US Senators have passed a bill that intends to outline the future of cryptocurrencies.
US Senators Kirsten Gillibrand and Cynthia Lummis reveal plans to remove tax for purchases below $200 and appoint Commodity Futures Trading Commission or CFTC as the one who will regulate cryptocurrency.
Last Tuesday, Gillibrand and Lummis introduced the crypto bill with the hope of expanding regulations covering digital assets. This is something that the industry lobbyists are going to be making discussions about.
What is the crypto bill?
The legislation intends to wipe away tax problems by ensuring that all purchases below $200 are tax-free. This will allow cryptocurrency to act more like what it really is – a currency.
The bill also intends to answer the topmost questions related to digital assets. This includes federal law for DAI, Binance, Tether, and other similarly-classified stablecoins and taxing small-scale transactions, as well as regulator jurisdictions. By answering these questions and more, the cryptocurrency sector of finance will finally grow.

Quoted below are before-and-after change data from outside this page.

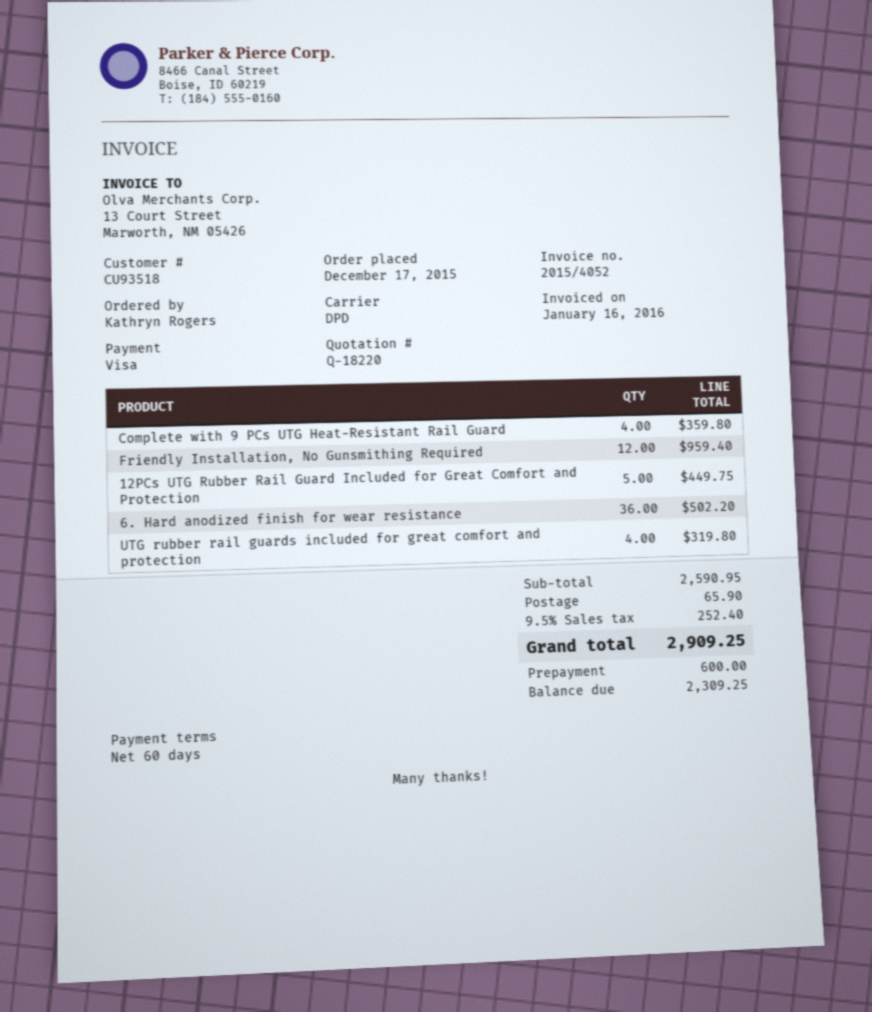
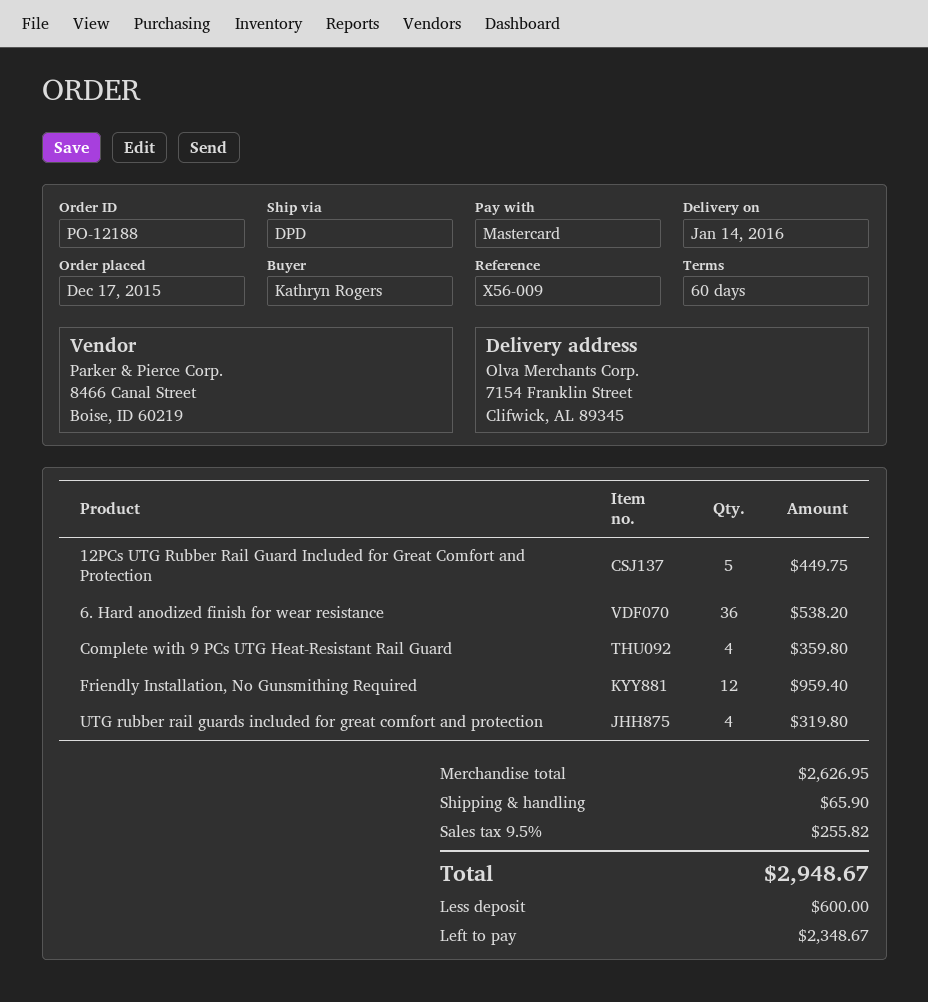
payment method: Visa -> Mastercard
6. Hard anodized finish for wear resistance: 36 for 502.20 -> 36 for 538.20
subtotal: 2590.95 -> 2626.95
tax: 9.5% = 252.40 -> 9.5% = 255.82
total: 2909.25 -> 2948.67
balance: 2309.25 -> 2348.67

However, the plans in the crypto bill will probably not cause some massive shift – at least not this year just yet. The legislation from Gillibrand and Lummis is a combination of other bills that touch some aspects of the whole cryptocurrency marketplace. It borrows the stablecoin push from Senator Pat Toomey’s work as well.
By 2023, the bill will be split into several parts as it navigates through the congressional committees in the coming sessions. The committee will hopefully put key aspects of the legislation in their rightful sections. There is a higher chance for success because Lummis is on the Senate Banking Committee to regulate Securities and Exchange Commission. Aside from that, Gillibrand is on the Agriculture Committee that manages the CFTC and other commodities.
Responsible Financial Innovation Act
Worth noting is the “Responsible Financial Innovation Act” which emphasizes regulatory clarity for agencies by providing a framework for stablecoins. It also intends to make consistent efforts in integrating digital assets into existing bank and tax laws.
The cryptocurrency legislation will hopefully provide knowledge regarding the ever-evolving digital assets marketplace. Aside from that, all that is relevant to cryptocurrency is made clear to both industry and regulators.
First, it would clearly define cryptocurrency and commodities. This will allow token holders to know know what the asset is for and the rights that it affords them. As it stands, the market according to the bill is dominated by commodities. This includes the crypto giants such as bitcoin, ether, and many more. They would fall under “ancillary assets” and will be regulated by the CFTC.